結界魔法の応用なのだが、ベアトリーチェの聴覚を強化した領域を広げ、その領域内での会話はどんなに小さな声であろうと聞き逃さない。
「それより、この城では流行病にかかってる方が居るようですね。早急に対処しないと皆死にますよ?」
ベアトリーチェが聞いた情報から察するとペストだ。
隔離するなりしないと蚊や蚤を媒介して広がってしまう。
俺の言葉を聞いたアンダール皇太子が立ち上がり、”何故それを?”と訊いてきた。
「私の妻は二人とも医療行為も行うのですが、特に正妻のベアトリーチェは流行病を察する能力があるのです」
嘘を混ぜて俺は答えた。
使用した魔法のことなど教える必要ないからね。
……警戒されるのも面倒だし……。
「奥方は流行病を治療しているのか?」
「ええ、我が国では今はもう生じていませんが、近隣で生じた際には治療しています。まあ、うちの医師たちの誰かが治療し、妻が出向くことは滅多にありませんが」
俺はアンダールの問いに答える。
「正妻殿は……治療できるのでしょうか?」
「ええ、手遅れでなければ確実に」
これも事実だ。そのための魔法はベアトリーチェは全て使える。マリオンもいくつか使えるし、二人とも治療・回復魔法は得意で手遅れなまでに病状が進んでいなければ必ず治せる。ここには居ないが、もしサラも居れば命さえあれば治せるのだ。
目の前で国王と皇太子が言い争ってる。
「会談は中止し、ゼギアス殿に頼んで治療をお願いすべきです」
「……いや、しかし」
「ラスタとパティス、それにモニカの命がかかってるのですぞ? 父上!!!」
「それはそうなんだが、もう手遅れだと宮廷医師が……」
皇太子の声がどんどん大きくなる。
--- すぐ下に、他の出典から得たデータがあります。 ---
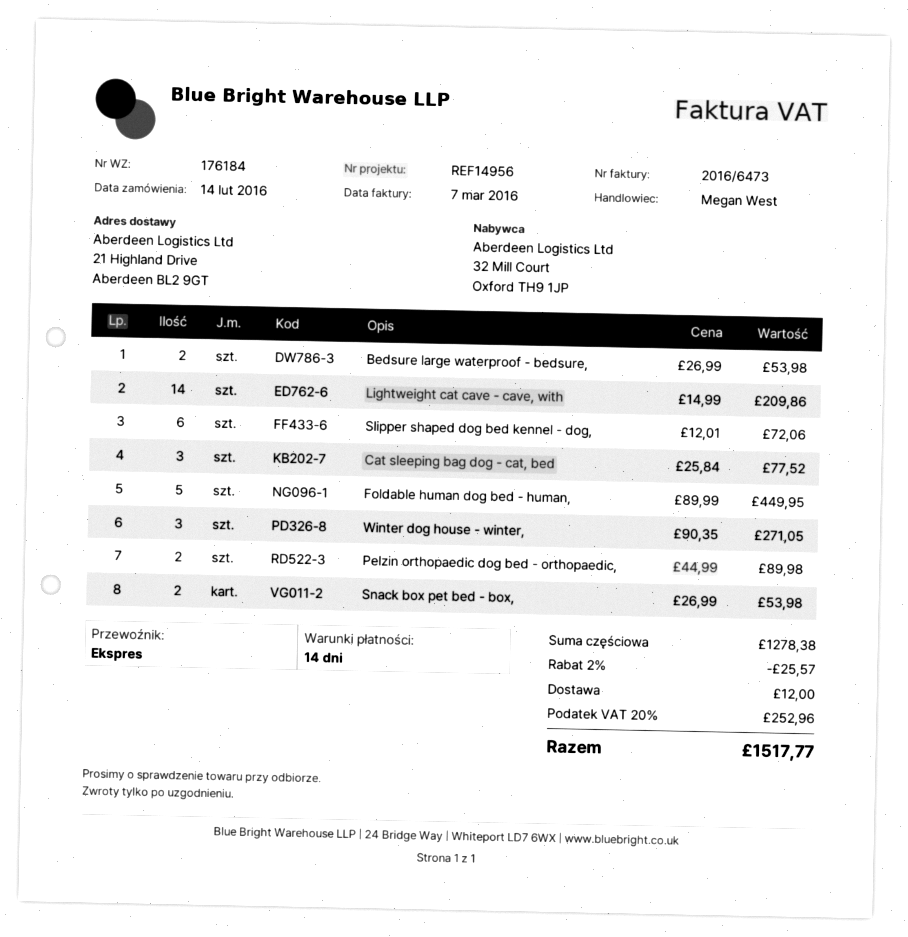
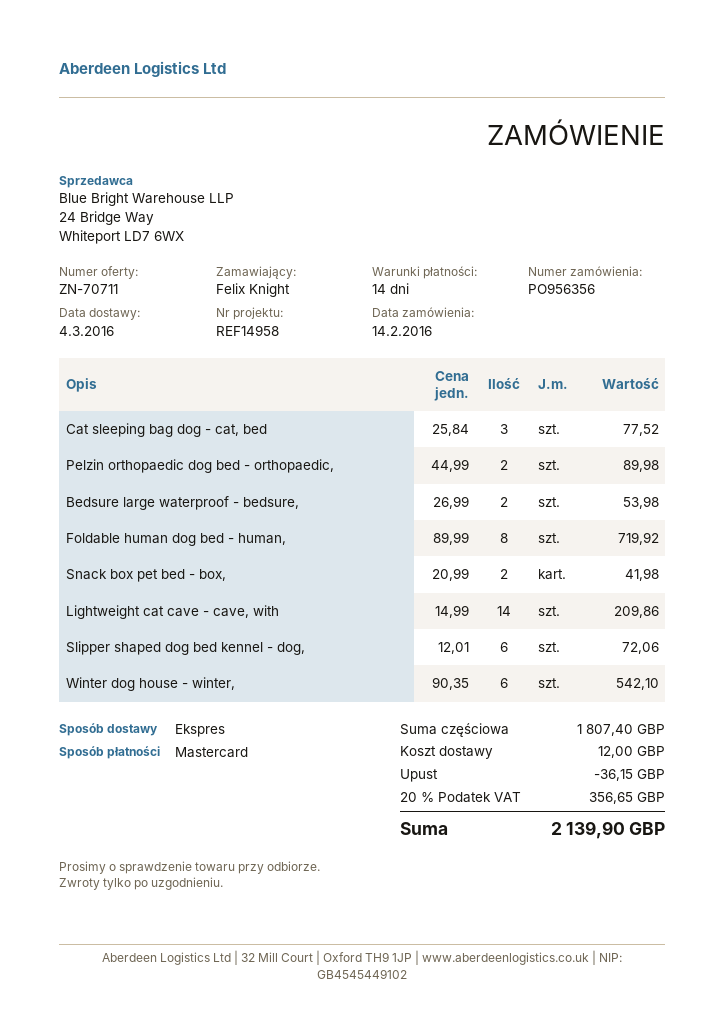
reference: REF14956 -> REF14958
Foldable human dog bed - human,: 5 x 89.99 = 449.95 -> 8 x 89.99 = 719.92
Winter dog house - winter,: 3 x 90.35 = 271.05 -> 6 x 90.35 = 542.10
Snack box pet bed - box,: 2 x 26.99 = 53.98 -> 2 x 20.99 = 41.98
subtotal: 1278.38 -> 1807.40
discount: 25.57 -> 36.15
tax: 20% = 252.96 -> 20% = 356.65
total: 1517.77 -> 2139.90

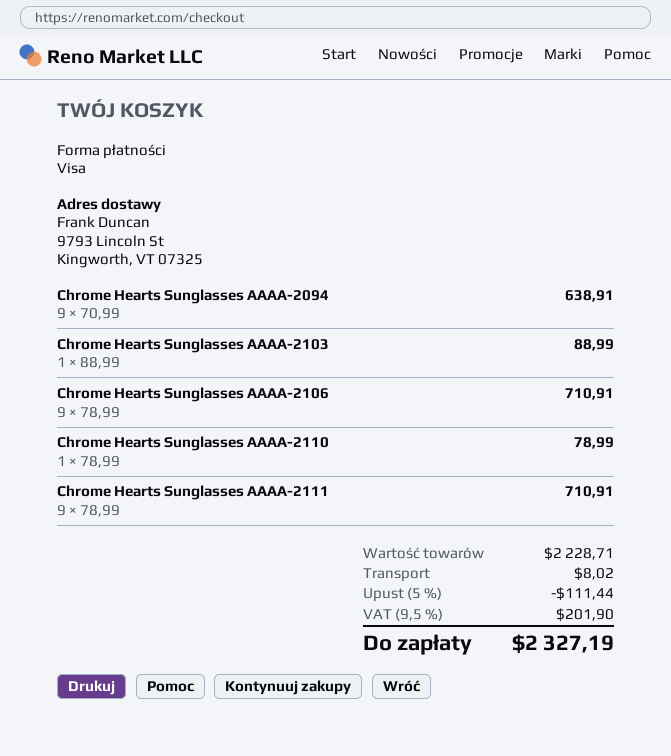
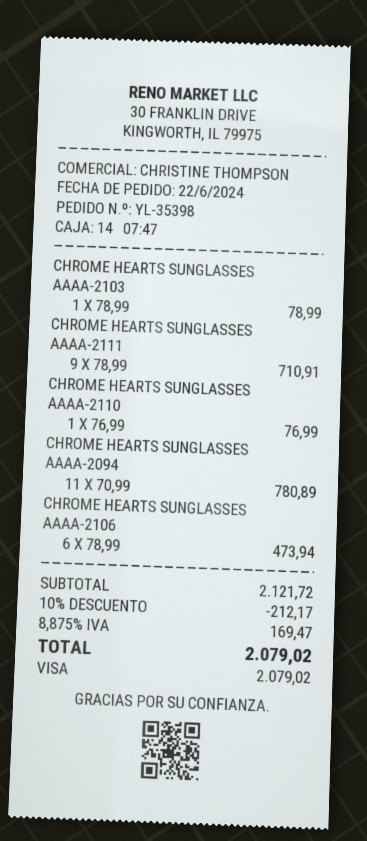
Chrome Hearts Sunglasses AAAA-2094: 9 x 70.99 = 638.91 -> 11 x 70.99 = 780.89
Chrome Hearts Sunglasses AAAA-2103: 1 x 88.99 = 88.99 -> 1 x 78.99 = 78.99
Chrome Hearts Sunglasses AAAA-2106: 9 x 78.99 = 710.91 -> 6 x 78.99 = 473.94
Chrome Hearts Sunglasses AAAA-2110: 1 x 78.99 = 78.99 -> 1 x 76.99 = 76.99
subtotal: 2228.71 -> 2121.72
discount: 5% = 111.44 -> 10% = 212.17
shipping: 8.02 -> none
tax: 9.5% = 201.90 -> 8.875% = 169.47
total: 2327.19 -> 2079.02

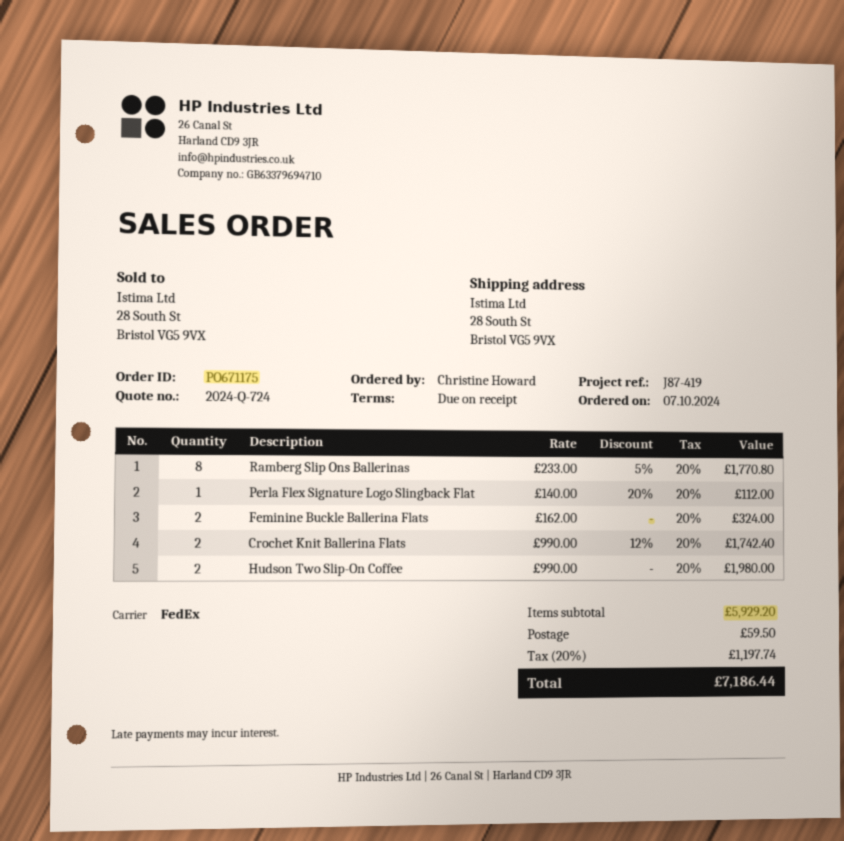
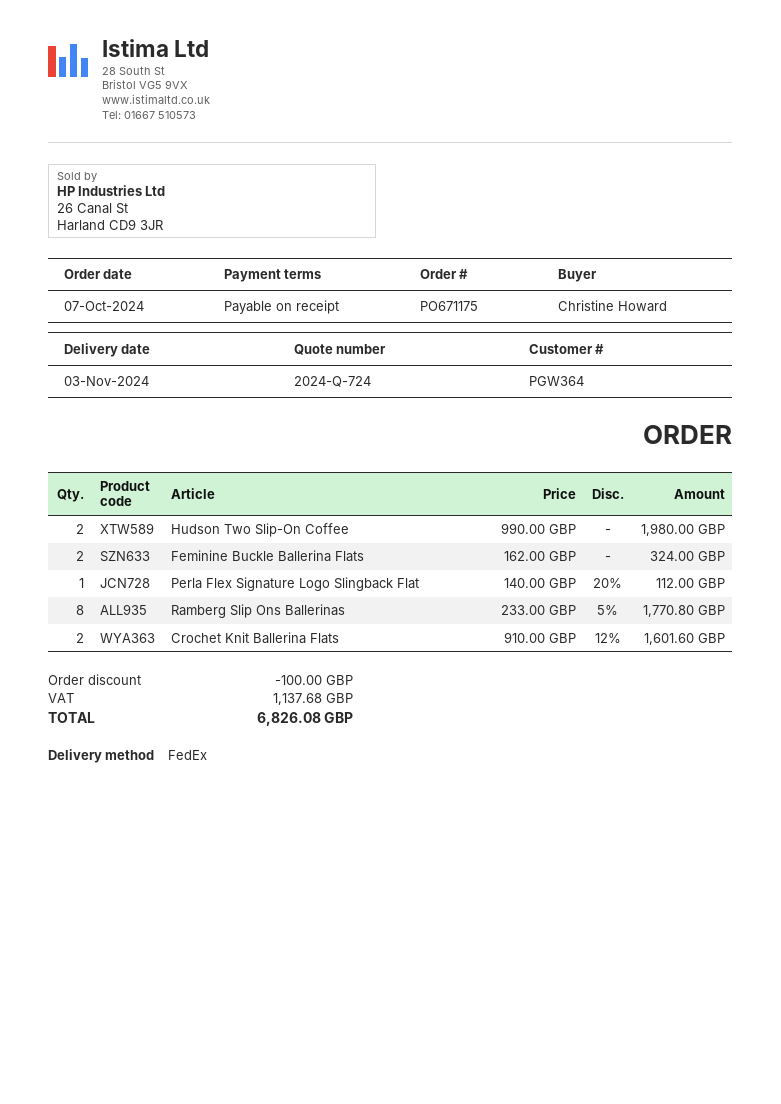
Crochet Knit Ballerina Flats: 2 x 990.00 - 12% = 1742.40 -> 2 x 910.00 - 12% = 1601.60
discount: none -> 100.00
shipping: 59.50 -> none
tax: 1197.74 -> 1137.68
total: 7186.44 -> 6826.08

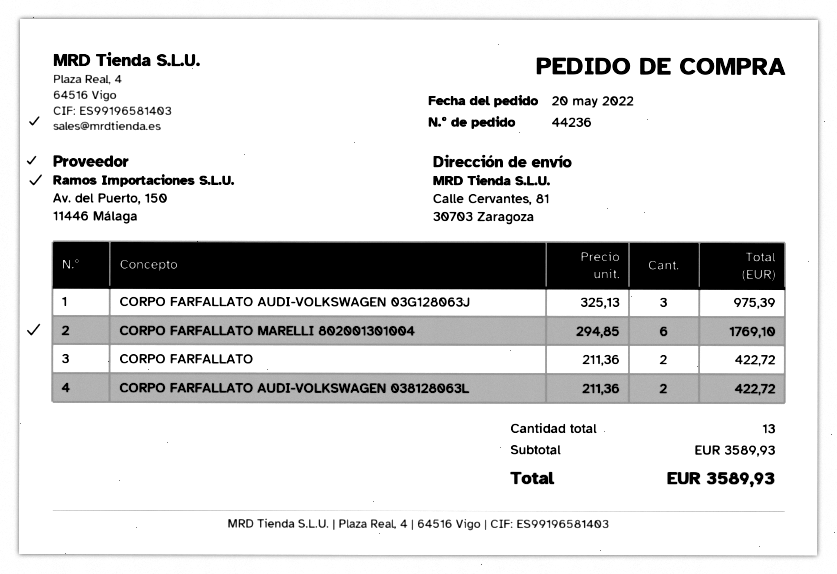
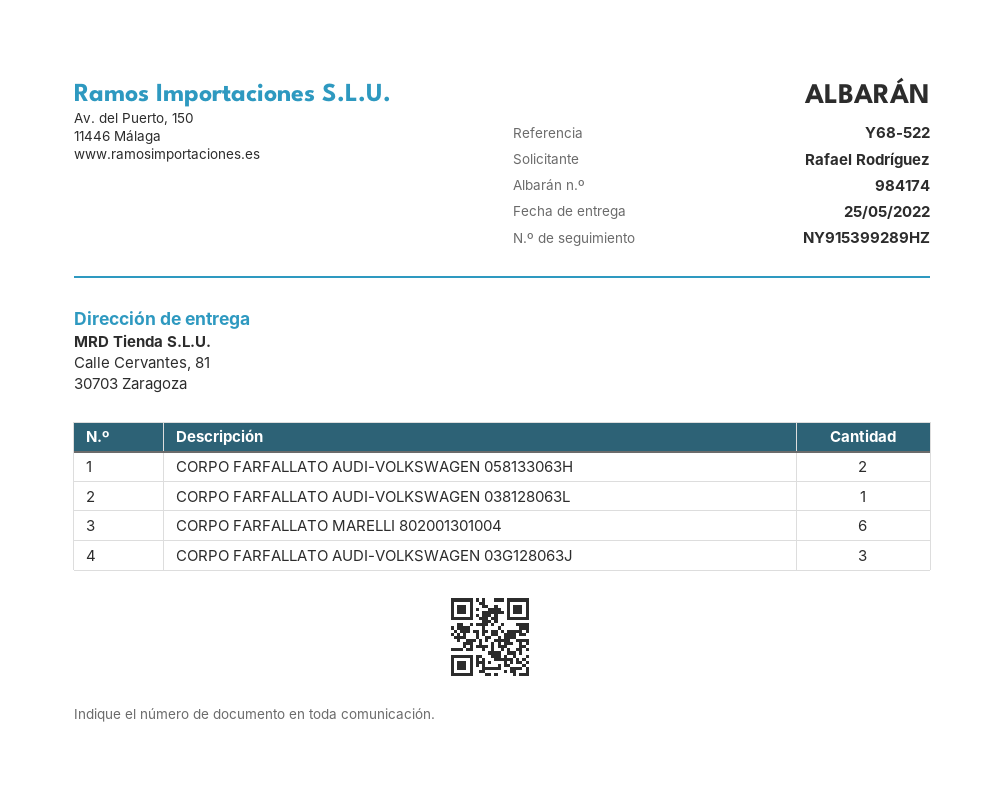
CORPO FARFALLATO: 2 -> none
CORPO FARFALLATO AUDI-VOLKSWAGEN 038128063L: 2 -> 1
CORPO FARFALLATO AUDI-VOLKSWAGEN 058133063H: none -> 2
もう怒鳴り声に近い。
国王は額に汗をかきながらも、俺への要求を通させたい意思で皇太子に抵抗している。
付き合うのが面倒になってきた俺は、
「どうするのか早く決めていただけませんか? 私も暇じゃないんで」
ミズラのところへ早く戻りたい態度ありありだった。そんな本音を察したヴァイスハイトがチラッと俺を責めるように見たが顔をそらした。……だって大事なのはミズラだものね。
「わ、わかった、アンダール。そなたの良いようにするがいい」
皇太子の必死な勢いに押され国王が折れたようだ。
「ゼギアス殿! 是非、診ていただきたいので、こちらへお願いいたします」
俺達のそばまで足早に近づいてきて、必死の形相で俺に頭を下げてきた。
「判りました。リーチェ、マリオン、一緒に来てくれ。ヴァイス、国王と話すことがあるなら任せる。内容はあとで報告してくれればいい」
俺は皇太子の後をついて、宮殿の奥へ入っていった。